(Records provided begins)

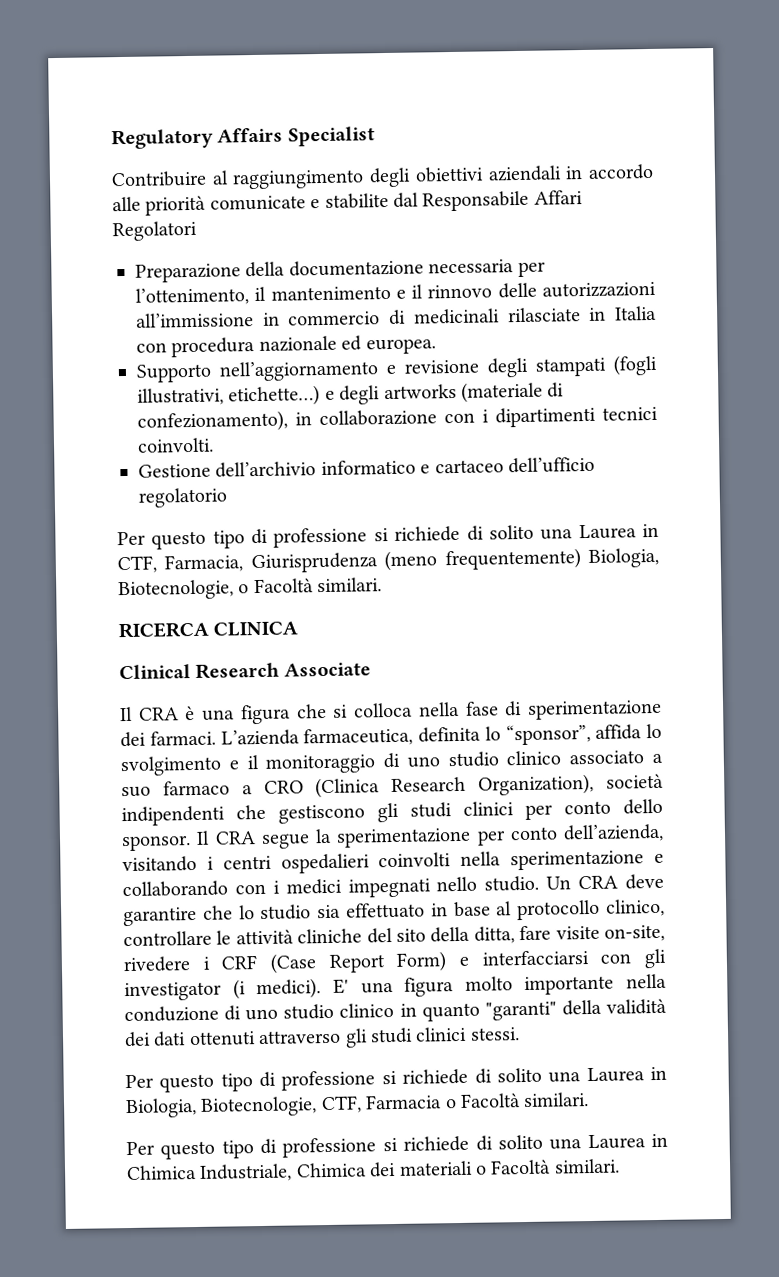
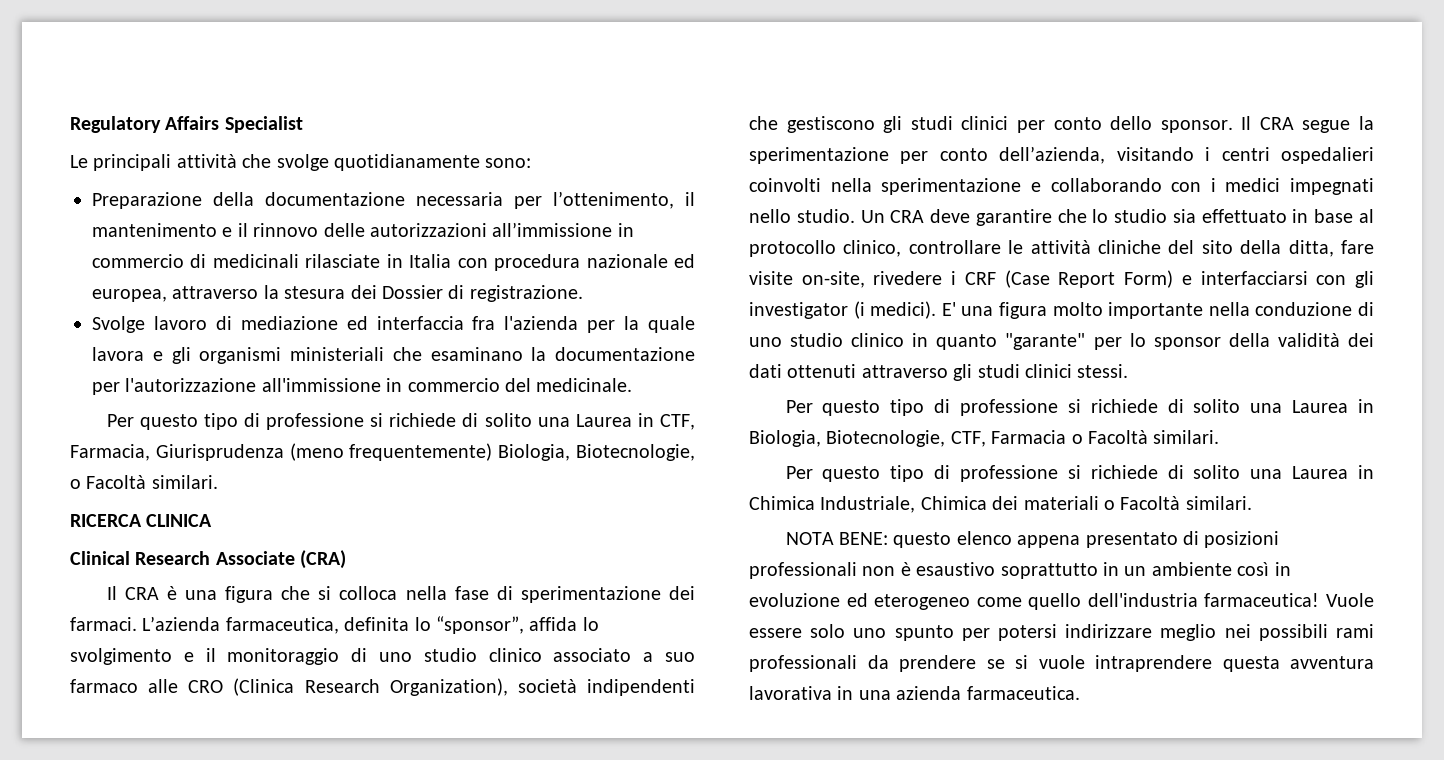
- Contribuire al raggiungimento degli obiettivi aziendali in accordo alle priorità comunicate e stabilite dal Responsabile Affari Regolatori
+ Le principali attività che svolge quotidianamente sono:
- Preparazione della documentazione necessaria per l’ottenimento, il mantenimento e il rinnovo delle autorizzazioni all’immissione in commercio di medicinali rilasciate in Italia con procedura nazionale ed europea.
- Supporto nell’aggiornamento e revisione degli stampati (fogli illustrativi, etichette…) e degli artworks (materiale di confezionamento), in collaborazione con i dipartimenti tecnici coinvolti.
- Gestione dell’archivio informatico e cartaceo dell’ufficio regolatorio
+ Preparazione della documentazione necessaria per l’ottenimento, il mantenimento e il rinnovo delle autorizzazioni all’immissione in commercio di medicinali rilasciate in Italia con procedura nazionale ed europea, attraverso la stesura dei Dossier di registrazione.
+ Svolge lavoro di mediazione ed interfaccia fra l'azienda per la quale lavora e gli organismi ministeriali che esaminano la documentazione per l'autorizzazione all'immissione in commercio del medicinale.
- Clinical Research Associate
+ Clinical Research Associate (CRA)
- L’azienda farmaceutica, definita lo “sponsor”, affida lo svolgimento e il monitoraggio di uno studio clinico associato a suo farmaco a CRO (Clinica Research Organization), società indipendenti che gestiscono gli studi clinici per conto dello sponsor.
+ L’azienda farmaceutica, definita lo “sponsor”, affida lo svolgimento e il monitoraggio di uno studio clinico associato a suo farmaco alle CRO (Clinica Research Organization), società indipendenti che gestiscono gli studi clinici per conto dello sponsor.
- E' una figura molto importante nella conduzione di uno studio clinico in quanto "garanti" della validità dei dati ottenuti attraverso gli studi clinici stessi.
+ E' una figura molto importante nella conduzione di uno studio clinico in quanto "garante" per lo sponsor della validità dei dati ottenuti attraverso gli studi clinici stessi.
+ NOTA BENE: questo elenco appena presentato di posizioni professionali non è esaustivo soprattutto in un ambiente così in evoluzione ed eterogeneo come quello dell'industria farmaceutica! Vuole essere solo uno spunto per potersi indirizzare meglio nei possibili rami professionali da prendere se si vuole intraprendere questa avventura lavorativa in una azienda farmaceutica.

(Records provided ends)

#### Exercise requirements:
Quote each line of the listing exactly, but leave the pictures out.

#### Task answer:
- Contribuire al raggiungimento degli obiettivi aziendali in accordo alle priorità comunicate e stabilite dal Responsabile Affari Regolatori
+ Le principali attività che svolge quotidianamente sono:
- Preparazione della documentazione necessaria per l’ottenimento, il mantenimento e il rinnovo delle autorizzazioni all’immissione in commercio di medicinali rilasciate in Italia con procedura nazionale ed europea.
- Supporto nell’aggiornamento e revisione degli stampati (fogli illustrativi, etichette…) e degli artworks (materiale di confezionamento), in collaborazione con i dipartimenti tecnici coinvolti.
- Gestione dell’archivio informatico e cartaceo dell’ufficio regolatorio
+ Preparazione della documentazione necessaria per l’ottenimento, il mantenimento e il rinnovo delle autorizzazioni all’immissione in commercio di medicinali rilasciate in Italia con procedura nazionale ed europea, attraverso la stesura dei Dossier di registrazione.
+ Svolge lavoro di mediazione ed interfaccia fra l'azienda per la quale lavora e gli organismi ministeriali che esaminano la documentazione per l'autorizzazione all'immissione in commercio del medicinale.
- Clinical Research Associate
+ Clinical Research Associate (CRA)
- L’azienda farmaceutica, definita lo “sponsor”, affida lo svolgimento e il monitoraggio di uno studio clinico associato a suo farmaco a CRO (Clinica Research Organization), società indipendenti che gestiscono gli studi clinici per conto dello sponsor.
+ L’azienda farmaceutica, definita lo “sponsor”, affida lo svolgimento e il monitoraggio di uno studio clinico associato a suo farmaco alle CRO (Clinica Research Organization), società indipendenti che gestiscono gli studi clinici per conto dello sponsor.
- E' una figura molto importante nella conduzione di uno studio clinico in quanto "garanti" della validità dei dati ottenuti attraverso gli studi clinici stessi.
+ E' una figura molto importante nella conduzione di uno studio clinico in quanto "garante" per lo sponsor della validità dei dati ottenuti attraverso gli studi clinici stessi.
+ NOTA BENE: questo elenco appena presentato di posizioni professionali non è esaustivo soprattutto in un ambiente così in evoluzione ed eterogeneo come quello dell'industria farmaceutica! Vuole essere solo uno spunto per potersi indirizzare meglio nei possibili rami professionali da prendere se si vuole intraprendere questa avventura lavorativa in una azienda farmaceutica.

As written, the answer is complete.